Kolejnym bankiem, który wprowadził po cichu zmiany w TOiP, jest Pocztowy, który swoją drogą działa już pod nową domeną – www.pocztowy.pl. Wcześniejsza www.bp.com.pl myliła się z BP Polska – www.bp.pl. W przypadku tego banku, zdrożała karna opłata za kartę. Jeśli do stycznia było to 1,45 zł miesięcznie, to obecnie jest już o złotówkę drożej.
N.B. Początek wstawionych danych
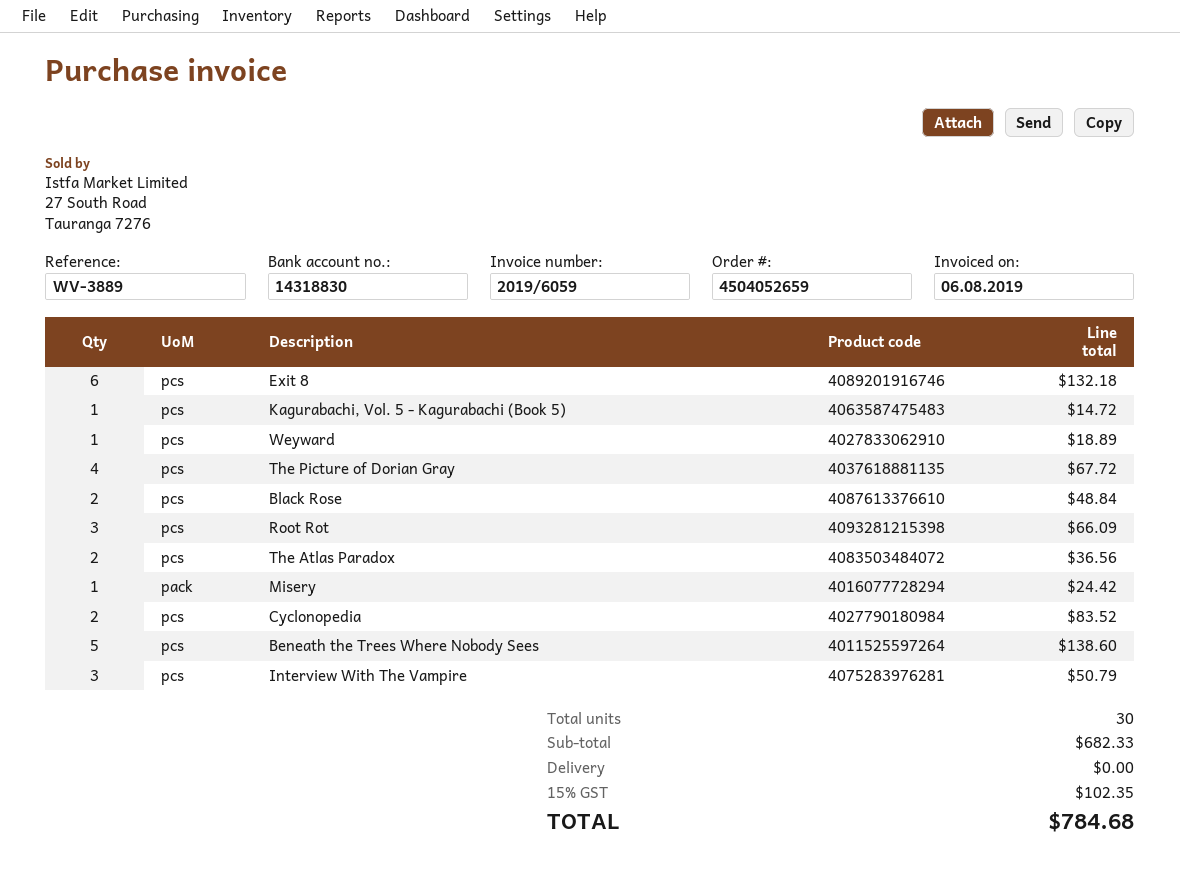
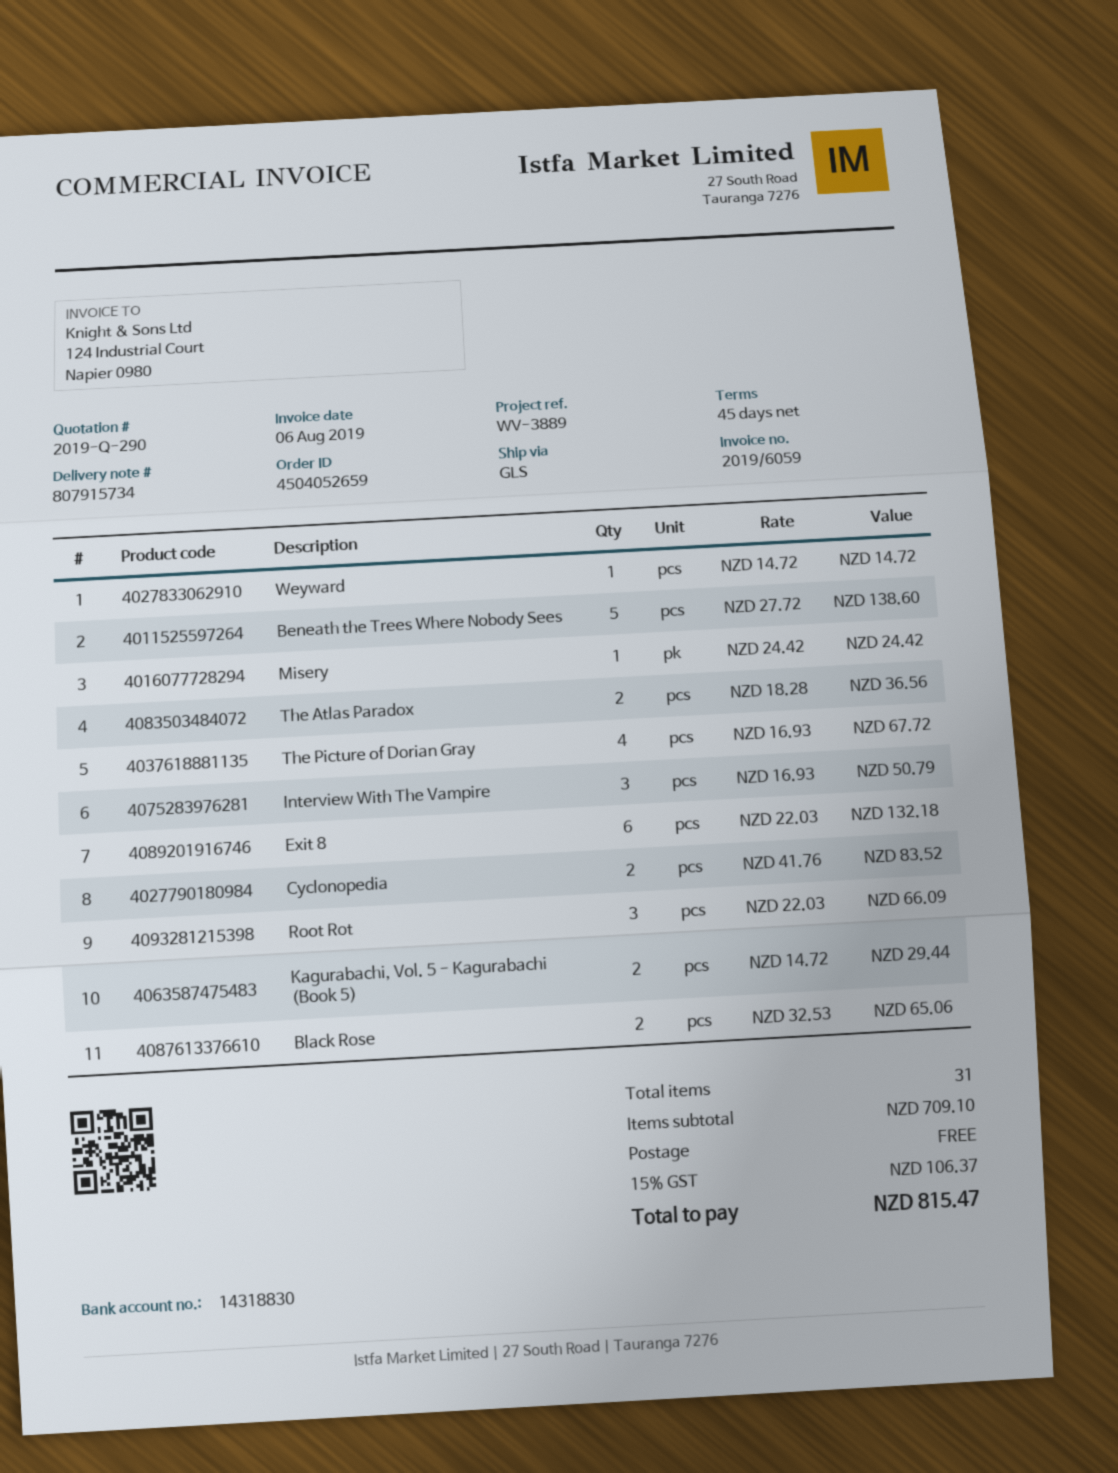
Kagurabachi, Vol. 5 - Kagurabachi (Book 5): 1 for 14.72 -> 2 for 29.44
Weyward: 1 for 18.89 -> 1 for 14.72
Black Rose: 2 for 48.84 -> 2 for 65.06
total quantity: 30 -> 31
subtotal: 682.33 -> 709.10
tax: 15% = 102.35 -> 15% = 106.37
total: 784.68 -> 815.47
Z drugiej jednak strony znacząco zwiększyła się sieć bezpłatnych bankomatów – do 1230. To nie tylko maszyny Kredyt Banku, ale również Euronetu i Cash4You. Jeśli do tego dodać stałą opłatę 3,5 zł z każdego innego obcego bankomatu w Polsce, a także bezpłatne wypłaty w placówkach pocztowych z konta – to robi się bardzo ciekawa oferta. Zwłaszcza, że bank zwalnia z opłaty za kartę, jeśli w miesiącu rozliczy transakcje bezgotówkowe na kwotę minimum 150 zł lub co najmniej 3 operacje bezgotówkowe. Jednym słowem – kolejny bank, który powinien zintesyfikować swoje działania PR – bo ma fajne produkty, tylko promocję słabiutką.
A w sumie rzecz ciekawa, że banki w taki sposób komunikują tak przecież ważne zmiany w tabeli opłat i prowizji. Wprowadzą zmianę, stare dane wykasują, nie napiszą co zdrożało i już. Do tego informacje znajdują się gdzieś na samym dole aktualności (jeśli już). Strategia w sumie naturalna – nikt z mediów się nie przyczepi, bo kto śledzi wszystkie zmiany, a do tego większość klientów i tak się nie zorientuje… No cóż – widocznie to skuteczny sposób, bo stosują go ostatnio wszyscy, jak jeden mąż.